Bois Blanc Island was without electric service until 1964, when the Presque Isle Electric & Gas Co-Op completed a project to install a continuous 3.7-mile underwater cable from Point Nipigon to Bois Blanc. At that time, there were approximately 200 structures on the island. An electric service upgrade in 1999 replaced the original cable with two submarine cables spanning the Straits of Mackinac.

==Transportation==

Private and commercial motor vehicles are brought to and from Bois Blanc Island by ferry. There are no paved roads. However, a maintained county road extends from the island's northeast corner to the far western tip. Fire Tower Road bisects the island and is also the route used for public access to Twin Lakes and Lake Thompson, Bois Blanc's largest inland lakes. There are numerous un-maintained roads and trails.

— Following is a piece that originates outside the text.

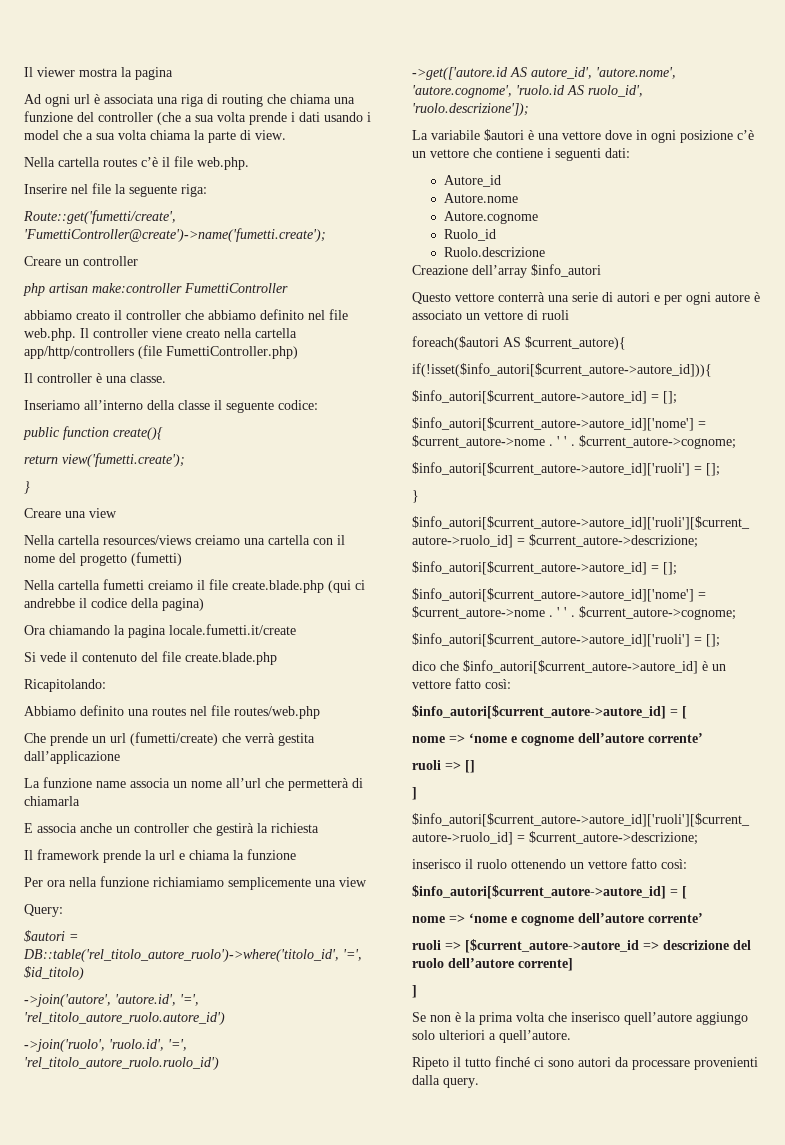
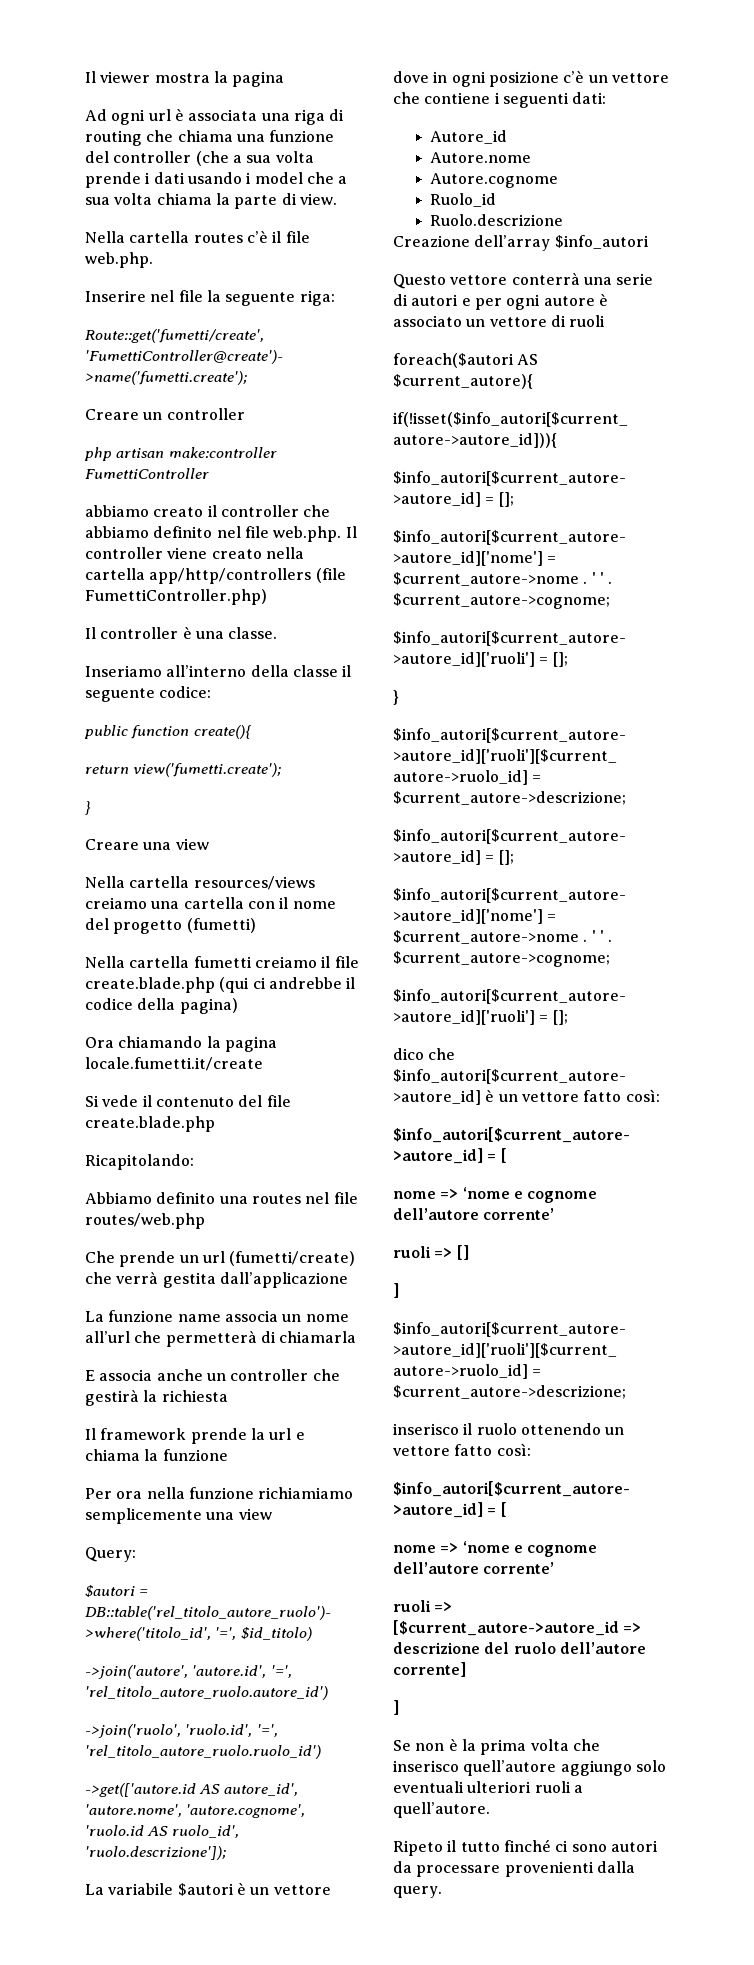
- La variabile $autori è una vettore dove in ogni posizione c’è un vettore che contiene i seguenti dati:
+ La variabile $autori è un vettore dove in ogni posizione c’è un vettore che contiene i seguenti dati:
- Se non è la prima volta che inserisco quell’autore aggiungo solo ulteriori a quell’autore.
+ Se non è la prima volta che inserisco quell’autore aggiungo solo eventuali ulteriori ruoli a quell’autore.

Plaunt Transportation is the sole provider of ferry services for the island. Ferries sail daily when the straits are not frozen over from Cheboygan to Pointe Aux Pins. Kristen D is a ferry which operates between Cheboygan and Bois Blanc Island. The ferry can accommodate 16 vehicles.

The island is served by Bois Blanc Island Airport, a paved landing strip located on the island (Airport Code 6Y1, elev. 664').

During some winters, an ice road is marked by cut evergreen trees, allowing travel over the ice between the island and the mainland. The route generally runs from Pries Landing on the mainland, to Sand Bay on Bois Blanc.